In this entry in the Doc Ford series, readers learn quite a bit about Marian "Doc" Ford's background.  There he is, living in his stilt house in Sanibel Florida, collecting marine specimens and running his scientific supply house, when, out of the blue, he finds himself tied up with his uncle Tucker Gatrell, the man who raised him from age 10 to 16, following the deaths of his parents.  He hasn't seen or had anything to do with his uncle in years, but his uncle needs his help.  Gatrell has lived quite a life, a life that parallels Florida's 20th century history.  He was a fishing guide for important politicians, celebrities and businessmen and a cowboy and rancher who takes credit for many events that shaped Florida, from railroad construction to amusement parks.  He's a professional schemer, whom some might even call con-man.  Now, he's discovered a "real" Fountain of Youth on his undeveloped property, but the state is threatening to quash his entrepreneurial dreams by seizing his land for a park.  Sounds simple, but White manages to throw in kidnapping, archaeology, and the origins of "The Orange Blossom Special," one of the classic songs in bluegrass history. The story climaxes in a huge chaotic mess that reminds me of the resolutions of Tim Dorsey's books.  The world of Florida Man fiction writers seems very incestuous, and they're obviously fans of each other's work, often referencing each others writing.  I could see Tim Dorsey being inspired by the ending of this book.  




"The Dig"  trailer

The Dig.  John Preston.  Other Press, 2016 (Original: Viking, 2007).  272 pages.

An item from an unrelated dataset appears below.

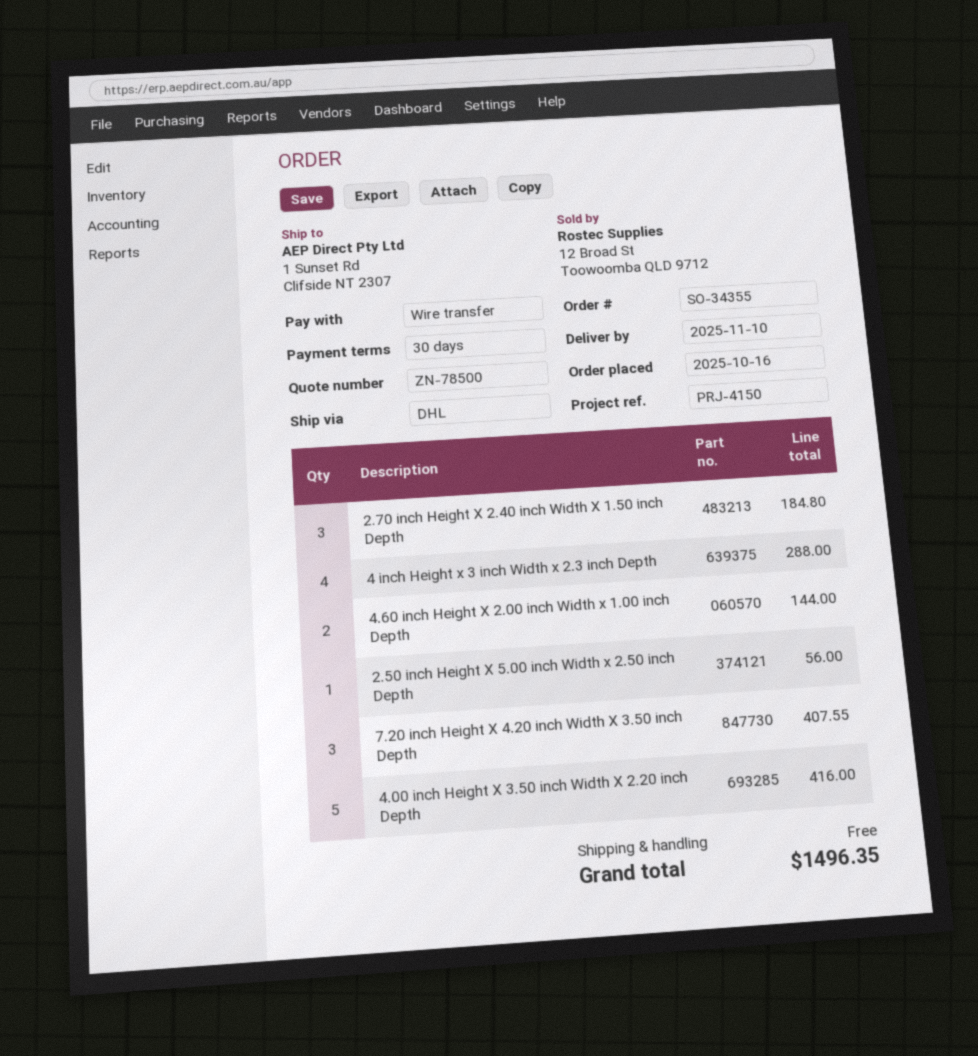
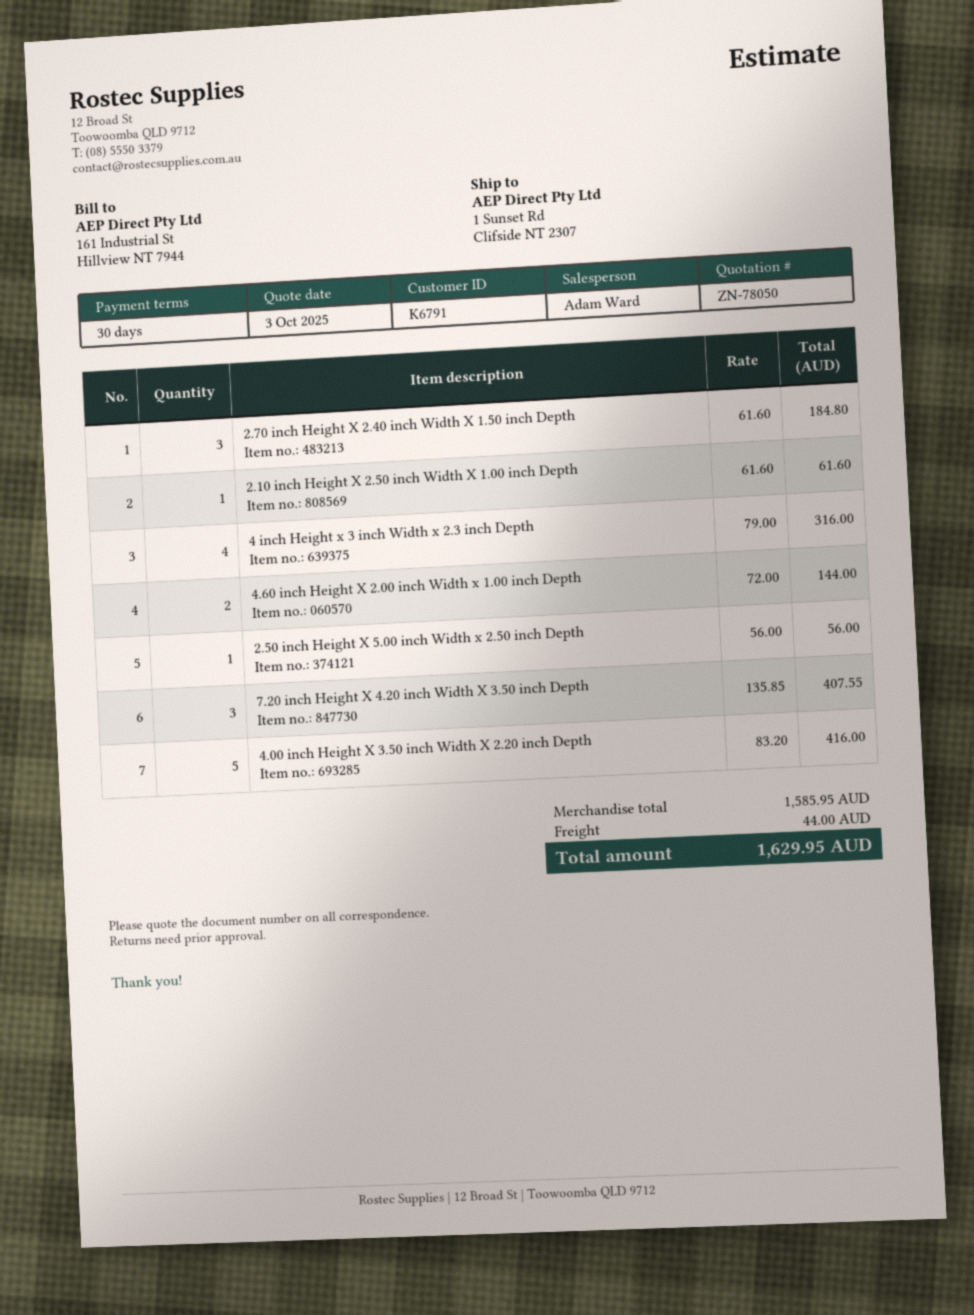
quote number: ZN-78500 -> ZN-78050
4 inch Height x 3 inch Width x 2.3 inch Depth: 4 for 288.00 -> 4 for 316.00
2.10 inch Height X 2.50 inch Width X 1.00 inch Depth: none -> 1 for 61.60
shipping: 0.00 -> 44.00
total: 1496.35 -> 1629.95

In 1939, as Britain braced for entry into World War II, Mrs. Edith Pretty, a widow who owned a farm at Sutton Hoo in Suffolk, hired a modest, unassuming, self-taught archaeologist named Basil Brown to excavate the mounds that existed on her property.  The result was one of the most important archaeological discoveries ever made in the UK:  one of the mounds was a royal burial mound that included an approximately 90-foot long boat and numerous other Anglo-Saxon artifacts dating back to the early 7th century.  John Preston delivers the fictionalized story of the next three months as professionals from the British Museum and other institutions shove Brown aside (robbing him of the credit that he deserves for several decades) and change the lives of all involved, as well as the understanding of British history.  Today, visitors to the British Museum in London and museums at Sutton Hoo can view the artifacts and reconstructions of artifacts on display.  This book was the basis for a recent Netflix movie of the same name.  It's interesting but slow-moving, like many British period pieces.




Coconut Cowboy.  Tim Dorsey.  William Morrow, 2016.  336 pages.  Book 19 of 26 in Serge Storms series.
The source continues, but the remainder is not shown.